Los tres cerditos
Eran tres hermanitos que decidieron hacer sus casitas en el bosque. La del cerdito más joven fue construida de paja, la del cerdito del medio de madera y la del mayor, de ladrillo. Cuentan que un lobo hambriento llegó un día y sopló y sopló contra la casita de paja hasta derrumbarla. En medio del estruendo el cerdito más joven logró escapar a la casita de madera de su hermano. Hasta allá se fue el lobo a soplar y soplar hasta lograr que la casa de madera también colapsara. Escaparon despavoridos los dos cerditos a la casa de ladrillo del hermano mayor. Esta vez, los súper pulmones del lobo, algo cansados de tanto soplar, no lograron derribar la casita; por lo que el lobo hambriento intentó colarse por una pequeña chimenea. El cerdito mayor, muy previsor, había colocado sobre la lumbre un caldero hirviendo a donde fue a caer el infeliz lobo. Los tres cerditos salvaron sus vidas y nunca más volvieron a ver ese lobo hambriento y escaldado. Lo que la historia no narra es que una vez librados del lobo los cerditos debieron hacerle frente a la posibilidad de otra amenaza como aquella. Dedicaron muchos días a hacer ladrillos para reconstruir o ampliar sus casitas, mientras juntos superaban la secuela del trauma que les provocó la visita del lobo. Atrás quedó para siempre la vida despreocupada en el bosque y la costumbre de confiar sus vidas tan tiernas a lo que resultó pura paja e insustancial leña.
El pacto
El cuento nos viene a cuento. Digamos que el Partido Popular ha sido nuestros tres cerditos. La casita de paja es donde colocaron sus entendidos acerca de nuestra relación política con los Estados Unidos. Ahí estaba el famoso pacto entre las dos naciones con la grandilocuente retórica de la moneda común, la defensa común y el mercado común. Ahí estaba, como decía Muñoz, nuestra libertad e independencia chiquititas contenidas en una mucho más grande: la libertad e independencia de los Estados Unidos. En una de las paredes colgaba el daguerrotipo del ideal decimonónico de la autonomía, en un estante la «nueva tesis» encuardenada y en un lugar a la vista de todos las portadas de la revista Times con un Muñoz desaliñado y mofletudo en el 1949 y engominado y de chalina en el 1958. Debieron ser muy felices los tres cerditos al inaugurar esa casita tan nueva, tan blonda, tan ligera. Por supuesto que Albizu insistió en denunciar a los cuatro vientos que era una choza de paja, pero los tres cerditos no le creyeron. Hasta que vino el lobo y sopló y sopló y sopló tan fuerte que han tenido que salir corriendo a la casita de madera en el bosque.

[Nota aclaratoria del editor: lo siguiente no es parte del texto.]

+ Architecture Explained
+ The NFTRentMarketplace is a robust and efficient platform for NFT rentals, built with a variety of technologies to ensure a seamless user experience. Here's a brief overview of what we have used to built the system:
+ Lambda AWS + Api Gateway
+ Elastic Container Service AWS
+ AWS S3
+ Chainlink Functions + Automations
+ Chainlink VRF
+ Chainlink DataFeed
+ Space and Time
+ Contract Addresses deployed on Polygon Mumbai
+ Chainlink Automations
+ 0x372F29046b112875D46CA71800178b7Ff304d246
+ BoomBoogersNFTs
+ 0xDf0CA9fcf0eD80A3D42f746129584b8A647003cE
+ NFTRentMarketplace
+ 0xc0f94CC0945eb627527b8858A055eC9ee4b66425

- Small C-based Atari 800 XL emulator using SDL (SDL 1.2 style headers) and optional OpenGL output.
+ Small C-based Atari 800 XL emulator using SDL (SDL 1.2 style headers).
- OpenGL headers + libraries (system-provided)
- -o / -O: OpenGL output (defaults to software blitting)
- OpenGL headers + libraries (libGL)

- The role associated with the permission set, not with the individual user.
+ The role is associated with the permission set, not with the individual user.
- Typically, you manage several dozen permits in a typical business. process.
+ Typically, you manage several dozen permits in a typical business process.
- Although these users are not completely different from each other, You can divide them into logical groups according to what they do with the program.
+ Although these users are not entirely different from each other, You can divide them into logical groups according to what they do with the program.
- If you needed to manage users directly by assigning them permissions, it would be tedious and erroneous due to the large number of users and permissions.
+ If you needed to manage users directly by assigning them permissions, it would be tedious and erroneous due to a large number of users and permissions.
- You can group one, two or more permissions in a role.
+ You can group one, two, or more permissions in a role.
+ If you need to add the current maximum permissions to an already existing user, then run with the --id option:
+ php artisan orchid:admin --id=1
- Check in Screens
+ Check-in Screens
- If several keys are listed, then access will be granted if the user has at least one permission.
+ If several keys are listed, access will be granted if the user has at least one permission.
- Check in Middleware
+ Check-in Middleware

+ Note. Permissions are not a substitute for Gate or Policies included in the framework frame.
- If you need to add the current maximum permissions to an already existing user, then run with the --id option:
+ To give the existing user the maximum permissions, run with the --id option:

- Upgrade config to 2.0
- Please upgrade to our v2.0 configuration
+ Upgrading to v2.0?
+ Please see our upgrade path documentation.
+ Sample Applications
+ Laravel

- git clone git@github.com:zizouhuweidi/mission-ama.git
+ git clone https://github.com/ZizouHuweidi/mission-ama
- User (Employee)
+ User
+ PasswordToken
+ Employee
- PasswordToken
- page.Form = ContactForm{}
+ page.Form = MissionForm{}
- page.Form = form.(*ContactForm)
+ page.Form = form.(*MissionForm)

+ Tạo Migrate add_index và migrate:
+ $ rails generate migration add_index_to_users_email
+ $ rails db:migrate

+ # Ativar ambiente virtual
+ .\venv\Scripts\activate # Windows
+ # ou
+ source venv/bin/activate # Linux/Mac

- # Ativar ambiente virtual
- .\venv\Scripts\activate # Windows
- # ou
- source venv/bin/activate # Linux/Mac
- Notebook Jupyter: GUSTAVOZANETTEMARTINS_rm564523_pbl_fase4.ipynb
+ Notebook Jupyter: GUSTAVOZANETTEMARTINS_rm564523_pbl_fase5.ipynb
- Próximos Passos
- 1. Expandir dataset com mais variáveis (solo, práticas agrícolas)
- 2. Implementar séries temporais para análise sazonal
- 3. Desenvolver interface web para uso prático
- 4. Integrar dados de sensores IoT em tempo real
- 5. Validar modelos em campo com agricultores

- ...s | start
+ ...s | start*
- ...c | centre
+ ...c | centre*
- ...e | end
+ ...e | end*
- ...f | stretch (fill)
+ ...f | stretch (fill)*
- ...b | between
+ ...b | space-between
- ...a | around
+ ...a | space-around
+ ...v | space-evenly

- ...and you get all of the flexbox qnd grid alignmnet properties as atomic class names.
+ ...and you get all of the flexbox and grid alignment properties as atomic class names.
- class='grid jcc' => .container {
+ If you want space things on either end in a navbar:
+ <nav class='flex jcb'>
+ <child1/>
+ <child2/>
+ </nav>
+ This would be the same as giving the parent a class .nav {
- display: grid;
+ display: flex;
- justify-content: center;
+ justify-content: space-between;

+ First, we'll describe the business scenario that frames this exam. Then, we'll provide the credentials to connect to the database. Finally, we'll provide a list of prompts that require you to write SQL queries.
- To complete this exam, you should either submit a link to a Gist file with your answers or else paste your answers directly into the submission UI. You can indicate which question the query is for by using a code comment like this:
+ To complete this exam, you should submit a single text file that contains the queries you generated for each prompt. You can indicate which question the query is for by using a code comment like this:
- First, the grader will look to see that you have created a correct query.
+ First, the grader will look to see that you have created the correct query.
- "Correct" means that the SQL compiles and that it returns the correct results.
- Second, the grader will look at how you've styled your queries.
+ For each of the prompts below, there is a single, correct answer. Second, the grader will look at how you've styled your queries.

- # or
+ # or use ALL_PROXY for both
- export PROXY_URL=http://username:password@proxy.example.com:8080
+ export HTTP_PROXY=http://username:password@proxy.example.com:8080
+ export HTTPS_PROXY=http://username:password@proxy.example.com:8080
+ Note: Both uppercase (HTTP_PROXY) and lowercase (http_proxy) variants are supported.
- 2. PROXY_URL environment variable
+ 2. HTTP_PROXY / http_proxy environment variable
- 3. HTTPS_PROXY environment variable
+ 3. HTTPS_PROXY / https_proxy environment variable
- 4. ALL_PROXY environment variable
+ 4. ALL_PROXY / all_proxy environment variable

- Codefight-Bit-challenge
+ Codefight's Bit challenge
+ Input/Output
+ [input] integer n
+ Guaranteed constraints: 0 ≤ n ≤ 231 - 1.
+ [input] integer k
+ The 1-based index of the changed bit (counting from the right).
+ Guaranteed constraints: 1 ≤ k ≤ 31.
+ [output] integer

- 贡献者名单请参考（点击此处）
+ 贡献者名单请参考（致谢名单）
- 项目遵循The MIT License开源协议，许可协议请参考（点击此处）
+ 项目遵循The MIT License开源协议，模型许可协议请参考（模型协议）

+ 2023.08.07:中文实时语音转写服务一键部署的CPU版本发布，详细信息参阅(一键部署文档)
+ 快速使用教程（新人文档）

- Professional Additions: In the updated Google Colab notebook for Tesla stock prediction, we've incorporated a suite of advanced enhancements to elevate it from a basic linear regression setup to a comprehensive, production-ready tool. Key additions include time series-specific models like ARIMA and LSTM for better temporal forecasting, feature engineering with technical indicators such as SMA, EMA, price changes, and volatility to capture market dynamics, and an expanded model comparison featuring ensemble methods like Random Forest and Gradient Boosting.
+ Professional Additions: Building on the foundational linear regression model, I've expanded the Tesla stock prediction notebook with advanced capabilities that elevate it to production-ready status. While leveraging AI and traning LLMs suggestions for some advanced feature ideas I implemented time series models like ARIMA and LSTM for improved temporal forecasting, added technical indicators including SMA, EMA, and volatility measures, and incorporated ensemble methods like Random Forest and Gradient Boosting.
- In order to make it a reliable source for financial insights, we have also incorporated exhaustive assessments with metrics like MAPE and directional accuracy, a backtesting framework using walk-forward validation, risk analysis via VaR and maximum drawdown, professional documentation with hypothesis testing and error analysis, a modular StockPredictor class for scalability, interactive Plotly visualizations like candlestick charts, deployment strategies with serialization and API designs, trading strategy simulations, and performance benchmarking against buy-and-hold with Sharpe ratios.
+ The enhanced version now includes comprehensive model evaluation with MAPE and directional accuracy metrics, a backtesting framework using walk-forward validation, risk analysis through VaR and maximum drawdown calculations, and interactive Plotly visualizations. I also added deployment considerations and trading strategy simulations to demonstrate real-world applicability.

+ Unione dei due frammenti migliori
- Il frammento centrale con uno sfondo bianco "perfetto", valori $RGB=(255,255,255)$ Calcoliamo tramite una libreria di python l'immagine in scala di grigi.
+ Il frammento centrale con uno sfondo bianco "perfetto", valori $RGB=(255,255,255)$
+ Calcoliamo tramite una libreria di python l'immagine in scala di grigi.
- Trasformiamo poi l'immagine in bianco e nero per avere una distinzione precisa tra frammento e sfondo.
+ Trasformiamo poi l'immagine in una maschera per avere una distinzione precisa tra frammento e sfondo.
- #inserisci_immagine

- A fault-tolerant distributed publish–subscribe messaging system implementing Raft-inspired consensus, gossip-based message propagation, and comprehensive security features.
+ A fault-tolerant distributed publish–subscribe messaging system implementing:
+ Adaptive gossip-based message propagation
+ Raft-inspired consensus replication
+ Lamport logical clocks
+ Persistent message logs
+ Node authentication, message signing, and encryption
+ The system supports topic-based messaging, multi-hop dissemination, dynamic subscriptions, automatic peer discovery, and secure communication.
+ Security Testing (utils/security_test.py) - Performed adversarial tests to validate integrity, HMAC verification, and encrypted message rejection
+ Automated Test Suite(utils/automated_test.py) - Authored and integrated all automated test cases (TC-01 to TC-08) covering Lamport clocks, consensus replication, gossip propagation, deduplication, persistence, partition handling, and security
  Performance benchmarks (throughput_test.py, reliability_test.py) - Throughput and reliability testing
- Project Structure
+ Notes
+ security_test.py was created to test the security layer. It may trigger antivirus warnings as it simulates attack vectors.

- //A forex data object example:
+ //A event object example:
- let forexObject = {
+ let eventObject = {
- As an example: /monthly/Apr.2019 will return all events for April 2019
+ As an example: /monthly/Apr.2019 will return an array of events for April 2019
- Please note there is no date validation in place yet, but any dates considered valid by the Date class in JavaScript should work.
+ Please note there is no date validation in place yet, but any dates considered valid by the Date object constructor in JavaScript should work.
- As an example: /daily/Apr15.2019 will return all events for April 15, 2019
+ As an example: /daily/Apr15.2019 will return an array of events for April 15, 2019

Eso sí, antes de salir corriendo con pasaporte en mano, aferrándose como todos los refugiados a esa última seña de identidad, los cerditos le han escrito a toda prisa una carta a un tal Ban Ki-Moon. Este buen señor vive en un bosque que le parece a nuestros tres cerditos estar muy lejos, aunque la verdad sea dicha, está bastante cerquita. Desde su esquina del bosque Don Ban Ki-moon le insiste a todos cuantos quieran escucharle que no hay necesidad alguna que los animalitos pasen hambre porque en los bosques del mundo se desperdicia muchísima comida. Quizás es porque nuestros cerditos son tan aficionados al buen comer que pasan desapercibidos ante las preocupaciones de Don Ban Ki. Quizás es que en los pasillos internacionales los estruendos jurídicos que hacen las casitas de paja al desplomarse hacen menos ruido que los tenues gruñidos del hambre.
El progreso que se ve
En la casa de madera donde se refugian dos cerditos estaban guardadas todas las provisiones. También sobre esta debilitada vivienda ha soplado el lobo y lo que no es el lobo. En la última década, más de un 25% de toda el área habitable había colapsado.1 Por eso faltan tablas por donde se cuela el frío, el agua y las sabandijas. Ante la inminencia de un techo que se derrumba, a uno de los amigos de los cerditos se le había ocurrido quitar las protegidas vigas del piso para apuntalar el techo tan expuesto. Las improvisadas columnas son las leyes 20 y 22. Los cerditos y sus amigos han colocado el peso de toda la vieja estructura sobre cimientos cada vez más débiles.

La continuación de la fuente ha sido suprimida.